En la ciudad de La Paz (Bolivia), a más de 3.000 metros de altura, a veces hay más de una manifestación diaria. Algunas de ellas rozan el surrealismo.
LA PAZ| La avenida 16 de Julio de La Paz, más que una vía estratégica que sirve para organizar el tránsito, es un marchódromo popular. Casi todas las semanas, el centro de la ciudad se colapsa por culpa de las protestas.

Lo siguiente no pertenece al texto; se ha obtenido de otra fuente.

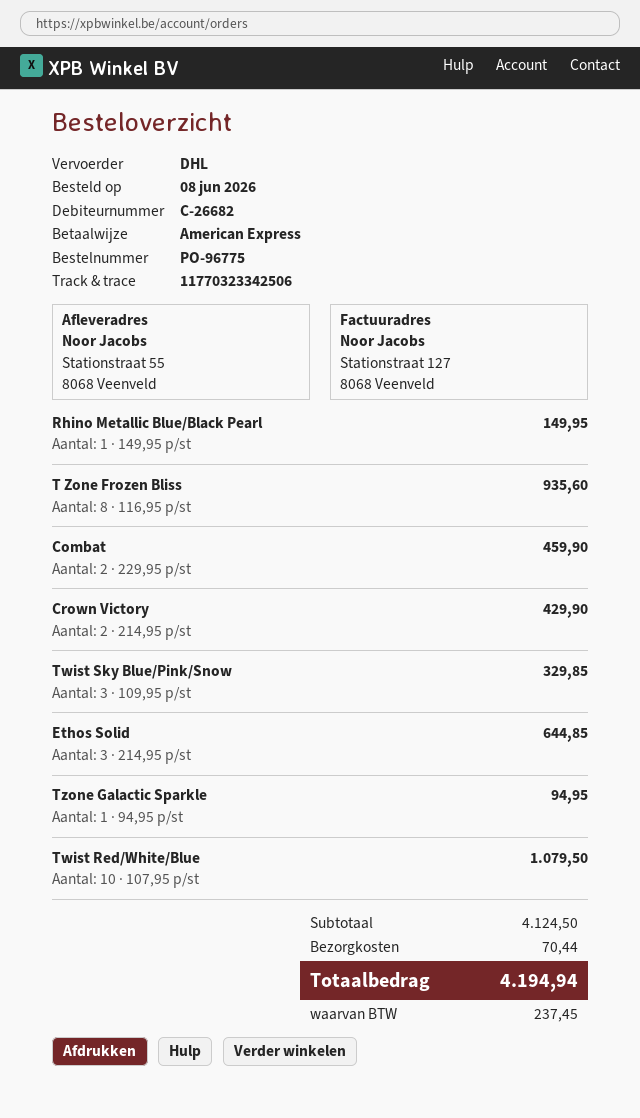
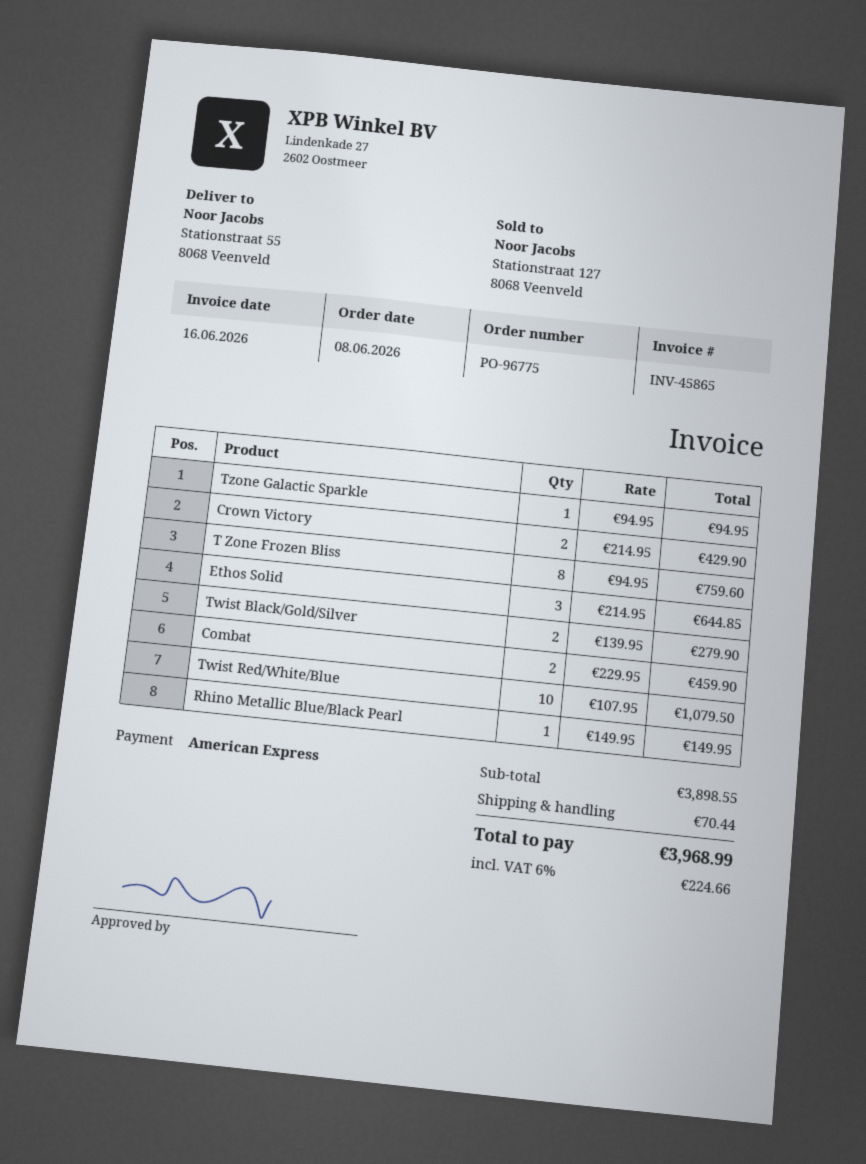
T Zone Frozen Bliss: 8 x 116.95 = 935.60 -> 8 x 94.95 = 759.60
Twist Sky Blue/Pink/Snow: 3 x 109.95 = 329.85 -> none
Twist Black/Gold/Silver: none -> 2 x 139.95 = 279.90
subtotal: 4124.50 -> 3898.55
tax: 237.45 -> 224.66
total: 4194.94 -> 3968.99

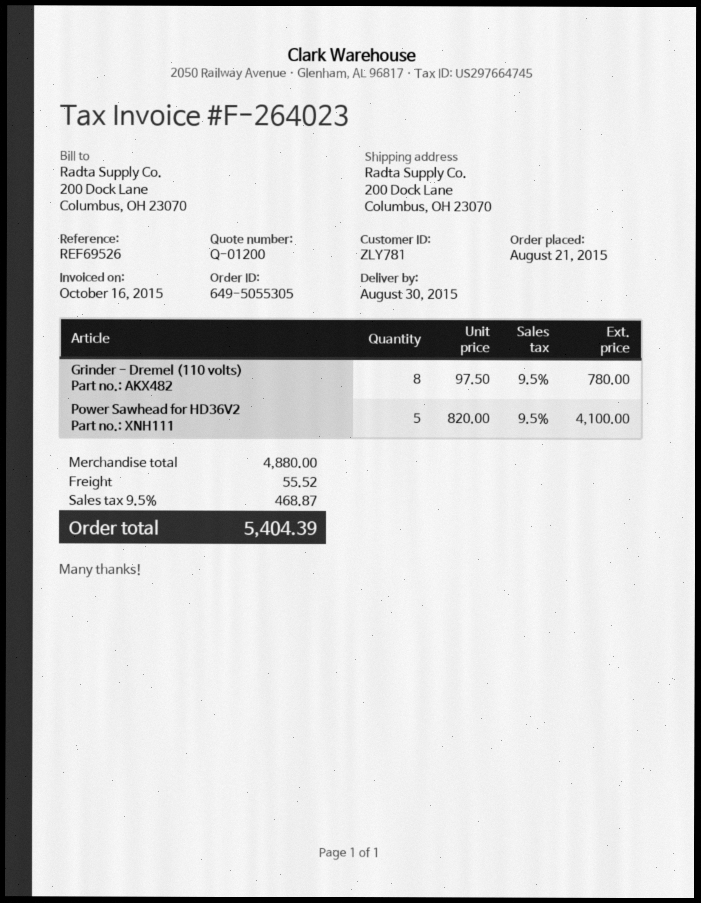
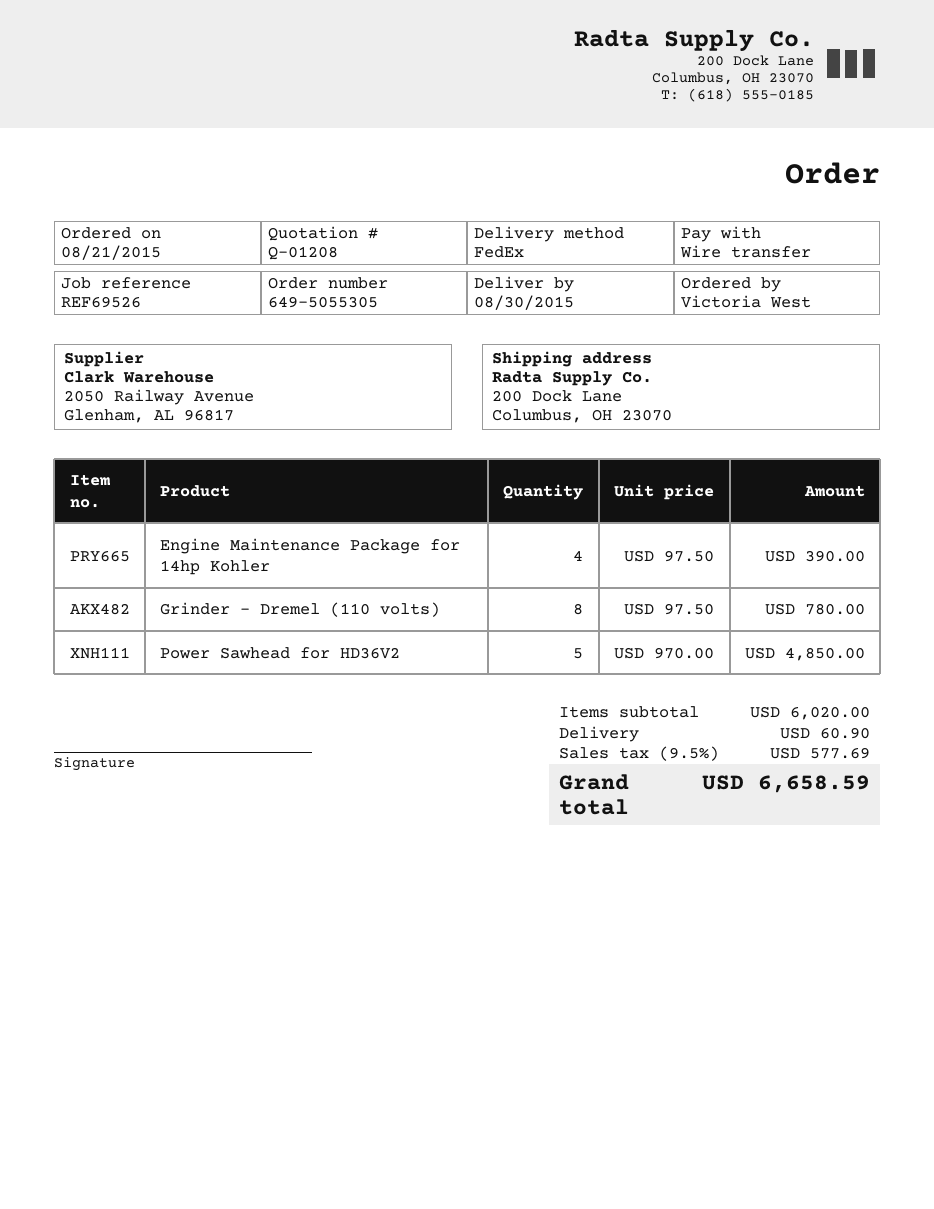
quote number: Q-01200 -> Q-01208
Power Sawhead for HD36V2: 5 x 820.00 = 4100.00 -> 5 x 970.00 = 4850.00
Engine Maintenance Package for 14hp Kohler: none -> 4 x 97.50 = 390.00
subtotal: 4880.00 -> 6020.00
shipping: 55.52 -> 60.90
tax: 9.5% = 468.87 -> 9.5% = 577.69
total: 5404.39 -> 6658.59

Marchan los periodistas para defender su derecho a no revelar sus fuentes. Marchan las amas de casa porque aumentaron los precios de los productos de la canasta básica. Marchan los vecinos de los barrios para solicitar alcantarillado y hospitales decentes. Marchan los ancianos porque la jubilación no alcanza. Marchan los indígenas mientras mascan hoja de coca para pedir inversiones para el campo. Marchan los obreros para que suba el salario mínimo. Y en ocasiones marchan los estudiantes para solicitar la repetición de un examen porque llegaron tarde.
Daniela Lenz, una boliviana vegetariana de 26 años con el pelo corto y cara de no levantar la voz ni para espantar a una mosca, dice que una vez marchó en contra de la experimentación con animales portando un cuchillo de cartón decorado con sangre ficticia, acompañada de una amiga que se disfrazó de ratoncillo.
De vez en cuando, los manifestantes llegan a La Paz exhaustos desde poblaciones lejanas, tras caminar durante días por la carretera, con la esperanza de que los escuchen en la capital de la protesta —y los vendedores de comida al paso suelen hacer su agosto gracias a ellos—. A las marchas mejor organizadas, que incluyen cortes de calles importantes, las han bautizado como “bloqueos de las mil esquinas”. Cuando marchan los choferes de transporte público, suelen pinchar las llantas de los vehículos que no los secundan. Y cuando marchan los mineros, hacen explotar sus dinamitas, la policía gasifica y hay accidentes.
Un estudio del Observatorio de Análisis de Conflictos Sociales señala que entre 1970 y 2010 el país que hoy dirige Evo Morales registró casi una movilización diaria de promedio. En 2003, las protestas hicieron huir al presidente Sánchez de Lozada y en 2005 obligaron a renunciar al presidente Mesa. Pero no todas las marchas son tan serias: algunas rozan el surrealismo. Hace unas semanas, un grupo de jóvenes se citó en La Paz a través de Facebook para evitar que un canal televisivo cambiara el horario de Los Simpson. Y hasta hace poco una horda de muchachos con maquillaje tomaba por asalto la avenida 16 de Julio cada Halloween entorpeciendo el tráfico mientras pedía cerebros.
Danilo Villamor, un asalariado de 41 años que trabaja muy cerca del Palacio de Gobierno, cuenta que ya se ha acostumbrado a desayunar en la oficina porque sus jefes le sancionan cada vez que llega tarde por las movilizaciones que le obligan a recorrer varias manzanas a pata. Dice además que a veces se frustra y que, a menudo, le dan ganas de agarrarse a golpes con todos los manifestantes. “Pero luego te das cuenta de que se trata de gente con problemas, en peor situación que la tuya, y te tragas la rabia”. Para él, la ciudad del permanente conflicto es también la ciudad de la paciencia eterna.